§ **Work request**
Return the following from the records below: each line, word for word, starting with the line that contains "- 3. change" and going on through the line that contains "- Version Control: Git, GitHub", with nothing outside that range.

Change detection outputs:
◆ ◆ ◆ ◆ ◆ ◆ ◆

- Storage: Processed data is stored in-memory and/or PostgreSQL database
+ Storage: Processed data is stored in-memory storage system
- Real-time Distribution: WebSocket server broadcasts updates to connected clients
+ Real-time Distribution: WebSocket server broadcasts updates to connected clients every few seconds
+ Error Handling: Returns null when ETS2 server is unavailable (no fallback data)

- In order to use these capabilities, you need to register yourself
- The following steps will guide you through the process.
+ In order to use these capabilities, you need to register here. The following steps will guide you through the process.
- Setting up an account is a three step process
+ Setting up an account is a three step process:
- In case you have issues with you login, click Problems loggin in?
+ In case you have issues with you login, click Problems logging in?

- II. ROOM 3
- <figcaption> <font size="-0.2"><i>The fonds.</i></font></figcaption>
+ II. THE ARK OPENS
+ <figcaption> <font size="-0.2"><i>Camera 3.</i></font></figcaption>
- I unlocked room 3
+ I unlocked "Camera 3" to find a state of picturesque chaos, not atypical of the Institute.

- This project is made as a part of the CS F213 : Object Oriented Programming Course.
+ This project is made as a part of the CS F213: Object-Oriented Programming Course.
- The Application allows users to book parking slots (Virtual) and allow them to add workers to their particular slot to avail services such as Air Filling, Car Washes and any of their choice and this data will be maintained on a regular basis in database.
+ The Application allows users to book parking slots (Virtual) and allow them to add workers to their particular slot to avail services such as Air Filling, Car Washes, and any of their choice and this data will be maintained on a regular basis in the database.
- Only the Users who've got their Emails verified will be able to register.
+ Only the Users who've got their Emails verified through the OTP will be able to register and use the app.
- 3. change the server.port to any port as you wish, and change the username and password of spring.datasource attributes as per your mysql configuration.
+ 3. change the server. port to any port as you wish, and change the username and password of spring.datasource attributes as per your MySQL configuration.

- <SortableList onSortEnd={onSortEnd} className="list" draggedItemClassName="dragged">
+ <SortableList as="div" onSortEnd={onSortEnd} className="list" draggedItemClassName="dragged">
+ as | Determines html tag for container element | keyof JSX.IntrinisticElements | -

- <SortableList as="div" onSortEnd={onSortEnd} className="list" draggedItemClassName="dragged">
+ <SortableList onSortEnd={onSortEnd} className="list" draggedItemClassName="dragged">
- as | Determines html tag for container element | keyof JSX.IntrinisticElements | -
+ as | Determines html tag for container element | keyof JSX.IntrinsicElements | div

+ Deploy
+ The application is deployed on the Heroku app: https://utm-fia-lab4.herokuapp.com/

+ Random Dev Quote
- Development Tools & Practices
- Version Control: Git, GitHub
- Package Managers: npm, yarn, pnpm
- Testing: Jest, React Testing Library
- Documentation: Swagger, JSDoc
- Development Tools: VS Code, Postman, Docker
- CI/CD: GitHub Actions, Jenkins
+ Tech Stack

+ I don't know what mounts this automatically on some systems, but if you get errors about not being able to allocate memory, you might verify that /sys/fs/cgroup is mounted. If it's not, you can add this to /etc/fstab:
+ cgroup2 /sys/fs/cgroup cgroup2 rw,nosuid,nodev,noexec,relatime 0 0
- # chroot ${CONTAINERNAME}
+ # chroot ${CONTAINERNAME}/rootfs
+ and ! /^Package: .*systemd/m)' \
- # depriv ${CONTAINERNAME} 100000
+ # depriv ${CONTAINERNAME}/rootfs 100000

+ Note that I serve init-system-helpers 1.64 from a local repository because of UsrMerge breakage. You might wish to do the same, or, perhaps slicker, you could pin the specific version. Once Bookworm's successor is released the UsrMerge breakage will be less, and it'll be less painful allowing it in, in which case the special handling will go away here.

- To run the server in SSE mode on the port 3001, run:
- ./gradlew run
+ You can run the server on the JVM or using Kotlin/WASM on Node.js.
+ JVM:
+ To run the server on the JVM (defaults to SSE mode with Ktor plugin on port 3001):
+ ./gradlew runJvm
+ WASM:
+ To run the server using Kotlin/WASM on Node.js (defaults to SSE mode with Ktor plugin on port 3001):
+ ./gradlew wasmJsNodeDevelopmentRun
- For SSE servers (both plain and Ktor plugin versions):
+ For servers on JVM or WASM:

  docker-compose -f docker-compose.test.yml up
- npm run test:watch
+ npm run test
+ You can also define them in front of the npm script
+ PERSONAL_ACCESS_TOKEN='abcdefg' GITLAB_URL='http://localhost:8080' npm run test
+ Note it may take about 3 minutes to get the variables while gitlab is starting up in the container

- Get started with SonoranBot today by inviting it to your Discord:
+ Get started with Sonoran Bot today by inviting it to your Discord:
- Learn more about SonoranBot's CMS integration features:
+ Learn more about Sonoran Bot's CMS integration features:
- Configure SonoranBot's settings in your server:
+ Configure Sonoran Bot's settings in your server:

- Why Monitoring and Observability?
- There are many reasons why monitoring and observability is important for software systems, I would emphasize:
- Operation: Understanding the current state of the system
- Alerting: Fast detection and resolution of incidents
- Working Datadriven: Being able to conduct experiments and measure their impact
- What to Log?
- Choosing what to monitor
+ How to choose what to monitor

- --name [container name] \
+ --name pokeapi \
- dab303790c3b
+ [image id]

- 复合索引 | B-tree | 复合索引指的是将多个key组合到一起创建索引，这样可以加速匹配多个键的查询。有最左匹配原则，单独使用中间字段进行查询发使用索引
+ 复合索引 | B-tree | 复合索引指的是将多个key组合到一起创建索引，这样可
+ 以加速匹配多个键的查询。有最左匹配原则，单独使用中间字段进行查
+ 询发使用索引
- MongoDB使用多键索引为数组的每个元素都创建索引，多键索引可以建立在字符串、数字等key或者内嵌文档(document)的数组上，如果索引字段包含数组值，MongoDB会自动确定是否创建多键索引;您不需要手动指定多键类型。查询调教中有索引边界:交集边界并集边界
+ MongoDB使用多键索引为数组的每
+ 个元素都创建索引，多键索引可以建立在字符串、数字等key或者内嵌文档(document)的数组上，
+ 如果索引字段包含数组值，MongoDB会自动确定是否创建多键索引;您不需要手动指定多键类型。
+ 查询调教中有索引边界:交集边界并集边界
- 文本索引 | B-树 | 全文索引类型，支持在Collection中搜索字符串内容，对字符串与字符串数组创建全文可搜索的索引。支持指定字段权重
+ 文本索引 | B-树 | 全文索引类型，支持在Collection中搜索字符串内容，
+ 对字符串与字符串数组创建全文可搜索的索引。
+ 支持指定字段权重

◆ ◆ ◆ ◆ ◆ ◆ ◆

§ **Response to this task**
- 3. change the server.port to any port as you wish, and change the username and password of spring.datasource attributes as per your mysql configuration.
+ 3. change the server. port to any port as you wish, and change the username and password of spring.datasource attributes as per your MySQL configuration.

- <SortableList onSortEnd={onSortEnd} className="list" draggedItemClassName="dragged">
+ <SortableList as="div" onSortEnd={onSortEnd} className="list" draggedItemClassName="dragged">
+ as | Determines html tag for container element | keyof JSX.IntrinisticElements | -

- <SortableList as="div" onSortEnd={onSortEnd} className="list" draggedItemClassName="dragged">
+ <SortableList onSortEnd={onSortEnd} className="list" draggedItemClassName="dragged">
- as | Determines html tag for container element | keyof JSX.IntrinisticElements | -
+ as | Determines html tag for container element | keyof JSX.IntrinsicElements | div

+ Deploy
+ The application is deployed on the Heroku app: https://utm-fia-lab4.herokuapp.com/

+ Random Dev Quote
- Development Tools & Practices
- Version Control: Git, GitHub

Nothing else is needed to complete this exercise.